The challenge has been formidable, but so has the collective response to overcoming the pandemic. Governments have placed their confidence in scientific evidence and technical expertise. Medical and healthcare professionals have worked tirelessly to protect the lives of the sick and vulnerable. Businesses have changed their everyday practices to concentrate on the safety of employees and the immediate needs of consumers. Societies have reassessed their priorities, harmonising personal freedom with collective well-being and social responsibility.
Hope for the future
In 2015, the countries of the world adopted the Paris Agreement, a covenant of hope with the people of the world. It was a milestone for multilateralism – a declaration that humanity could and would stand united and address the most significant threat to its collective future. We were right to be optimistic then, and we remain so today: after all, history shows that the world succeeds together when the world works together. Multilateralism is how countries, united, cured polio, eradicated smallpox, began to repair the ozone layer and more.

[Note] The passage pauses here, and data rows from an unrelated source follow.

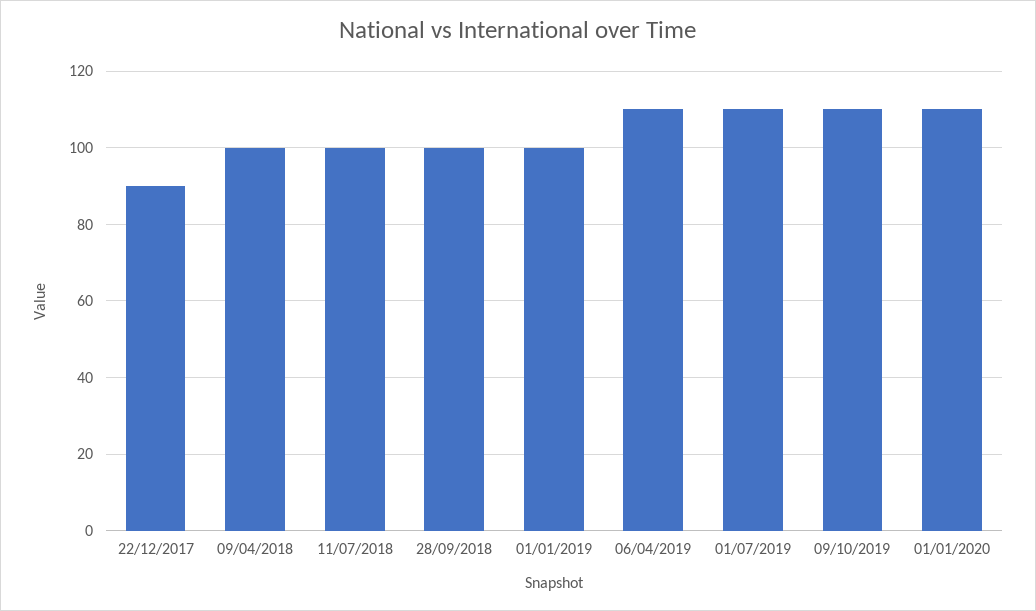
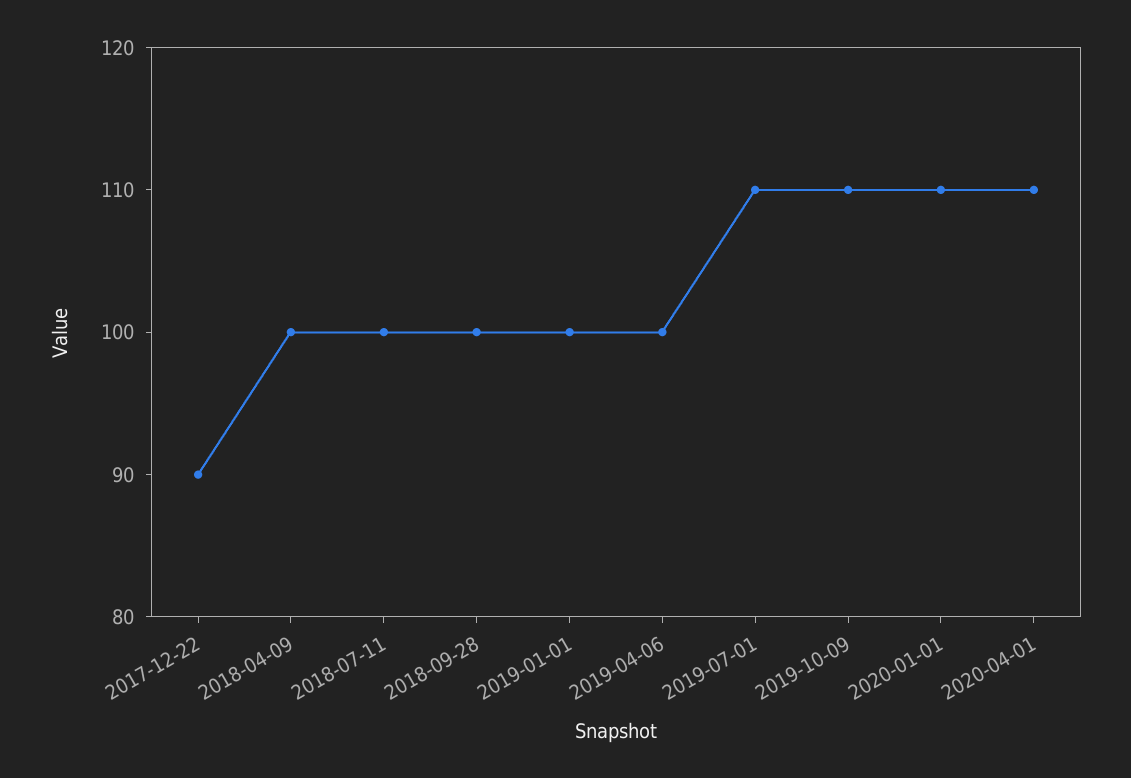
06/04/2019: 110 -> 100
2020-04-01: none -> 110

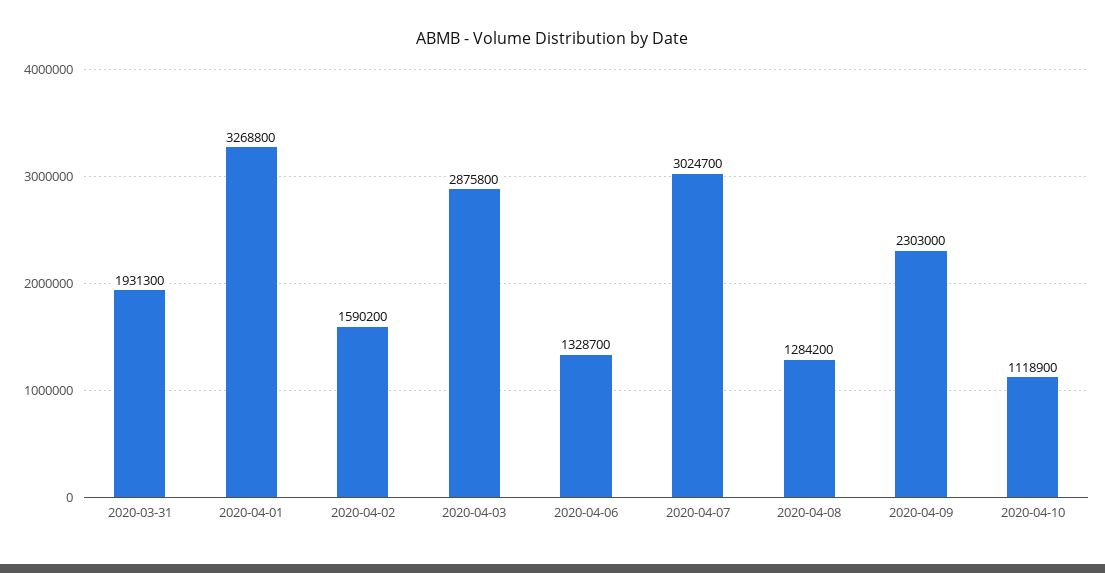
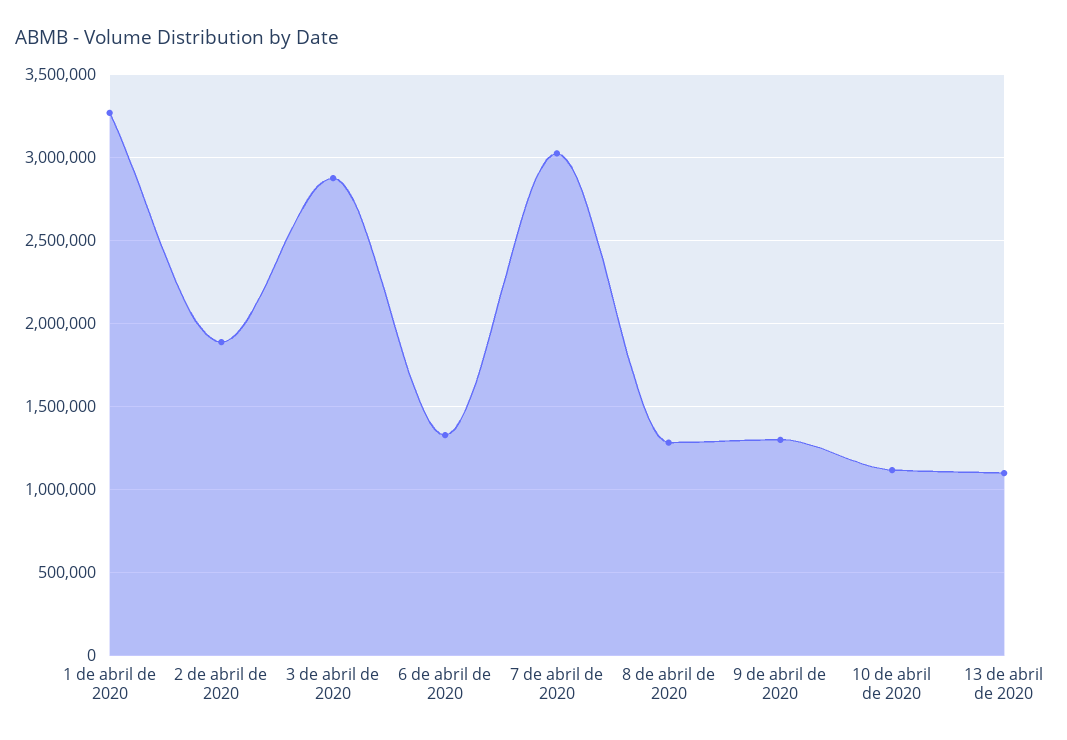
2020-03-31: 1931300 -> none
2020-04-02: 1590200 -> 1900000
2020-04-09: 2303000 -> 1300000
13 de abril de 2020: none -> 1100000

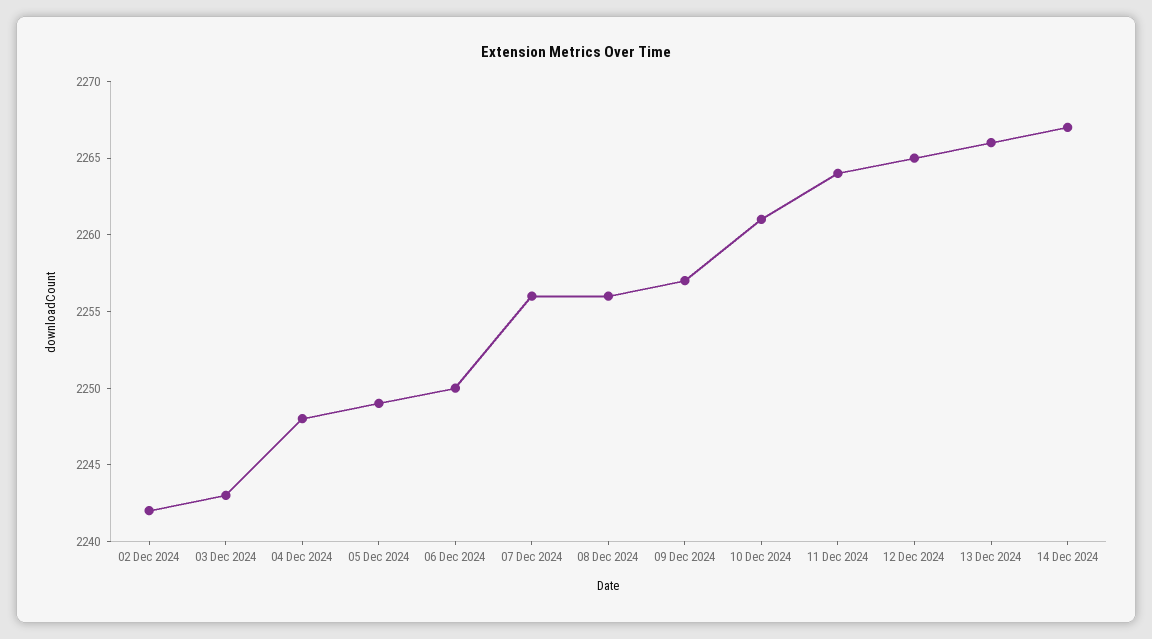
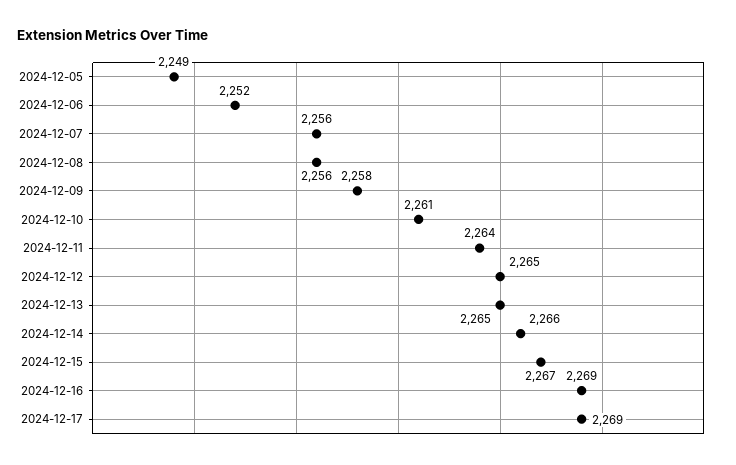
02 Dec 2024: 2242 -> none
03 Dec 2024: 2243 -> none
04 Dec 2024: 2248 -> none
06 Dec 2024: 2250 -> 2252
09 Dec 2024: 2257 -> 2258
13 Dec 2024: 2266 -> 2265
14 Dec 2024: 2267 -> 2266
2024-12-15: none -> 2267
2024-12-16: none -> 2269
2024-12-17: none -> 2269

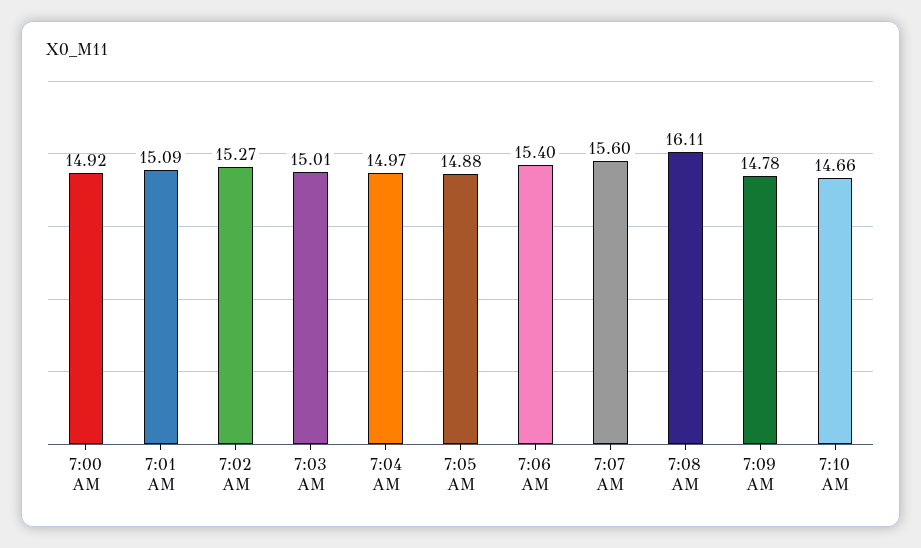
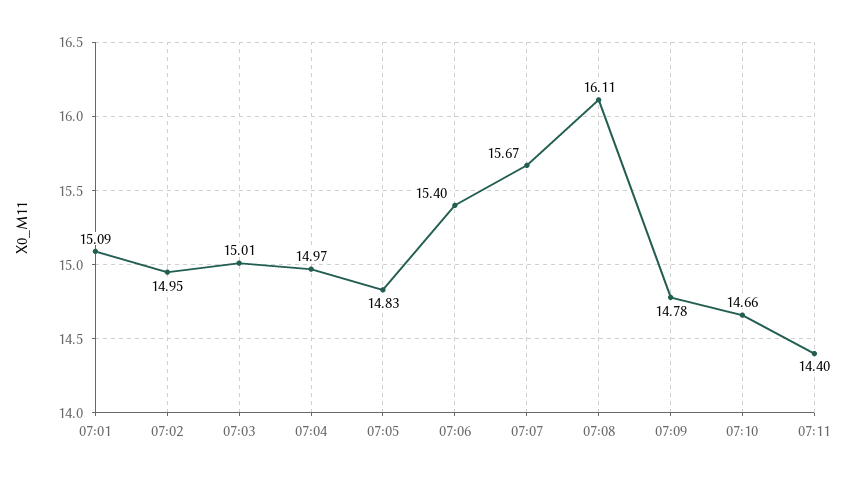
7:00 AM: 14.92 -> none
7:02 AM: 15.27 -> 14.95
7:05 AM: 14.88 -> 14.83
7:07 AM: 15.6 -> 15.67
07:11: none -> 14.4

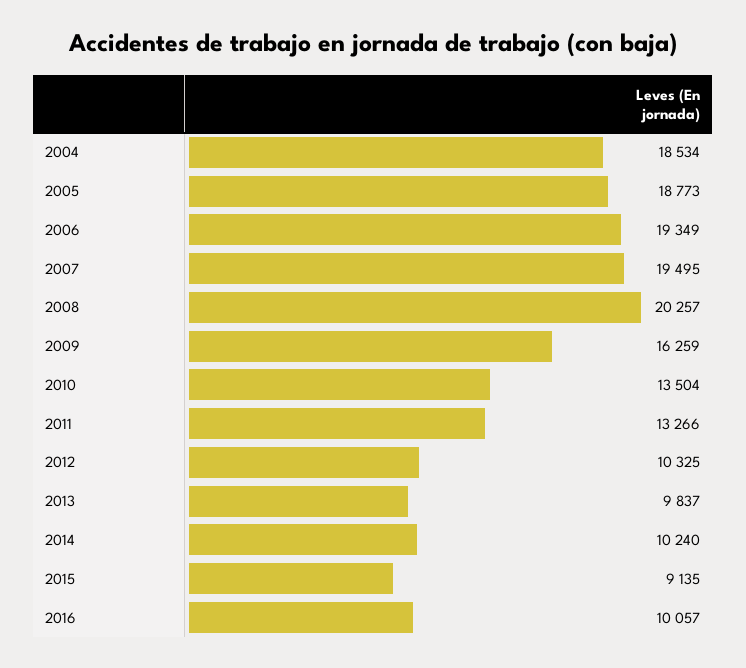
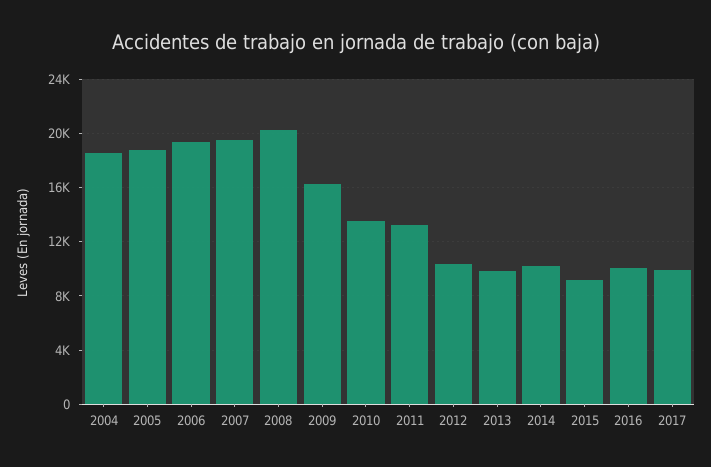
2017: none -> 10000

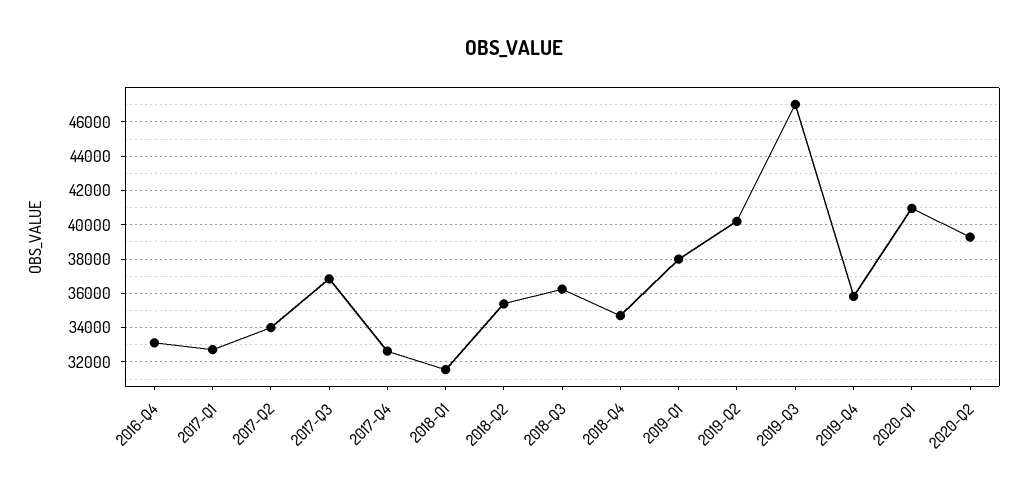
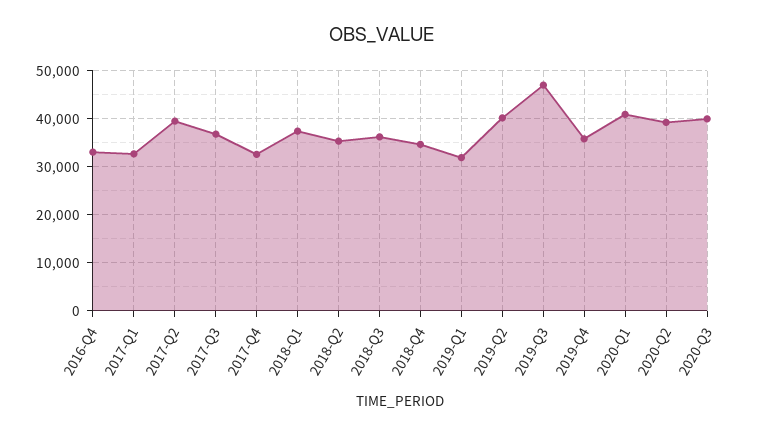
2017-Q2: 34000 -> 40000
2018-Q1: 31500 -> 38000
2019-Q1: 38000 -> 32000
2020-Q3: none -> 40000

Much has changed in the five years since the Paris Agreement was adopted. Multilateralism is besieged by those championing isolation over cooperation. Misinformation proliferates at alarming levels, threatening post-Enlightenment scientific and social progress. A global pandemic has dramatically changed the way we live and work.
In five years, the climate emergency has worsened as well, with impacts threatening lives and livelihoods globally. The facts are sobering. The year 2020 was among the hottest three years on record. The past decade was the hottest in human history. Ocean heat is at record levels. According to Germanwatch, between 2000 and 2019, more than 475,000 people lost their lives as a direct result of more than 11,000 extreme weather events globally with losses amounting to more than $2.5 trillion. This is our new reality: one devastating for millions, especially the most vulnerable.
Despite this, countries have not yet moved the Paris Agreement from adoption to implementation. Nor have they fulfilled commitments under it. The recent NDC Synthesis Report, measuring the combined impact of national climate action plans, shows that current levels of climate ambition are very far from putting countries on a pathway that will meet the goals of the Paris Agreement to limit global temperatures to 1.5°C by the end of the century. At the current rate, countries will achieve only less than a 1% reduction in emissions by 2030 compared to 2010 levels. The Intergovernmental Panel on Climate Change calls for that reduction to be 45% lower. To say current levels are insufficient is an understatement.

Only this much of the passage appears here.